**Exercise:** Down to the last line, repeat the data below exactly.

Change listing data
※ ※ ※
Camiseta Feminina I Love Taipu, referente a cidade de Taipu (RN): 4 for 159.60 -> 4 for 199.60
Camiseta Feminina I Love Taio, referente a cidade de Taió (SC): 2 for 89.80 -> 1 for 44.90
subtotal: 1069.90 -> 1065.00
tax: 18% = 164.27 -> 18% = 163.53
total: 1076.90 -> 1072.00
※ ※ ※
**Result of this task:**
Camiseta Feminina I Love Taipu, referente a cidade de Taipu (RN): 4 for 159.60 -> 4 for 199.60
Camiseta Feminina I Love Taio, referente a cidade de Taió (SC): 2 for 89.80 -> 1 for 44.90
subtotal: 1069.90 -> 1065.00
tax: 18% = 164.27 -> 18% = 163.53
total: 1076.90 -> 1072.00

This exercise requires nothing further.